DATA SHOWN section start

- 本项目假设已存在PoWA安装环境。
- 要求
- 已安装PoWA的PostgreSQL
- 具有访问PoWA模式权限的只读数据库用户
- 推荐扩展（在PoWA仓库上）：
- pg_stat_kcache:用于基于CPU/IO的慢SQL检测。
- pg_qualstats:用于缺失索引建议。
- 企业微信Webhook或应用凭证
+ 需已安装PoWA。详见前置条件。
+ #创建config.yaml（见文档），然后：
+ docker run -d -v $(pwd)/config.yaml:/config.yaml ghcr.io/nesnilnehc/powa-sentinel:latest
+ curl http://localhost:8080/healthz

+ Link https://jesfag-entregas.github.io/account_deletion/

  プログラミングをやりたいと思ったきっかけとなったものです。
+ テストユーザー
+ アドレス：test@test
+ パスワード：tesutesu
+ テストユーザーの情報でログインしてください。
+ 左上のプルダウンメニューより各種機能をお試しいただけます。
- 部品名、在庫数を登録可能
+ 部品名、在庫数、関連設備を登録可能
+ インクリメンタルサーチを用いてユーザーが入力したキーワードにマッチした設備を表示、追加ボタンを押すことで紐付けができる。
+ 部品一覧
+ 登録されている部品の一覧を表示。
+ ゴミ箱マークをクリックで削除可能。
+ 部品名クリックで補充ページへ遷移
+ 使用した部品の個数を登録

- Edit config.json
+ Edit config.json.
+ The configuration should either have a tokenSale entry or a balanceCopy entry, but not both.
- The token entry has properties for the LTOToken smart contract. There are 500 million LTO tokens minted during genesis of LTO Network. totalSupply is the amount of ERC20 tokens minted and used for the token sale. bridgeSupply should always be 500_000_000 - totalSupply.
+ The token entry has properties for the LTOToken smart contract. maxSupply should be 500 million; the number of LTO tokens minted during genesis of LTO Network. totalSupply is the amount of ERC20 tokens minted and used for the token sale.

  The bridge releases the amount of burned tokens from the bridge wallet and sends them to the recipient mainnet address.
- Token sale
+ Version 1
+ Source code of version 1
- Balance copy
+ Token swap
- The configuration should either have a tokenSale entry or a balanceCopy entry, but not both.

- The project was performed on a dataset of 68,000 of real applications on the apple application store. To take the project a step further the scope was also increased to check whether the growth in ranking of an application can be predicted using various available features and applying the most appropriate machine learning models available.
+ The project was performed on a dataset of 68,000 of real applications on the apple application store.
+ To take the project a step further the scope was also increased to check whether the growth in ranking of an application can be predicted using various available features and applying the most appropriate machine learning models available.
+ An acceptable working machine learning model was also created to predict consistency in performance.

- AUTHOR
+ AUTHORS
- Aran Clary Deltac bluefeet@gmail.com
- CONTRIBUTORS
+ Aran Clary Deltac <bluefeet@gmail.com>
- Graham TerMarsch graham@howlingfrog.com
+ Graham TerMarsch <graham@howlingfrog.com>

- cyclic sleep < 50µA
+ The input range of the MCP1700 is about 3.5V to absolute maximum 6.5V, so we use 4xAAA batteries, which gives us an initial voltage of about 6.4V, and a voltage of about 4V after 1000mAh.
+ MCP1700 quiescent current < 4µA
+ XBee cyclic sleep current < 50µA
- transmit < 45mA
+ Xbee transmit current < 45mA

DATA SHOWN section end

WHAT YOU HAVE TO DO: A line qualifies when it holds the word "sleep"; report all qualifying lines from the records above.

PROBLEM SOLUTION:
- cyclic sleep < 50µA
+ XBee cyclic sleep current < 50µA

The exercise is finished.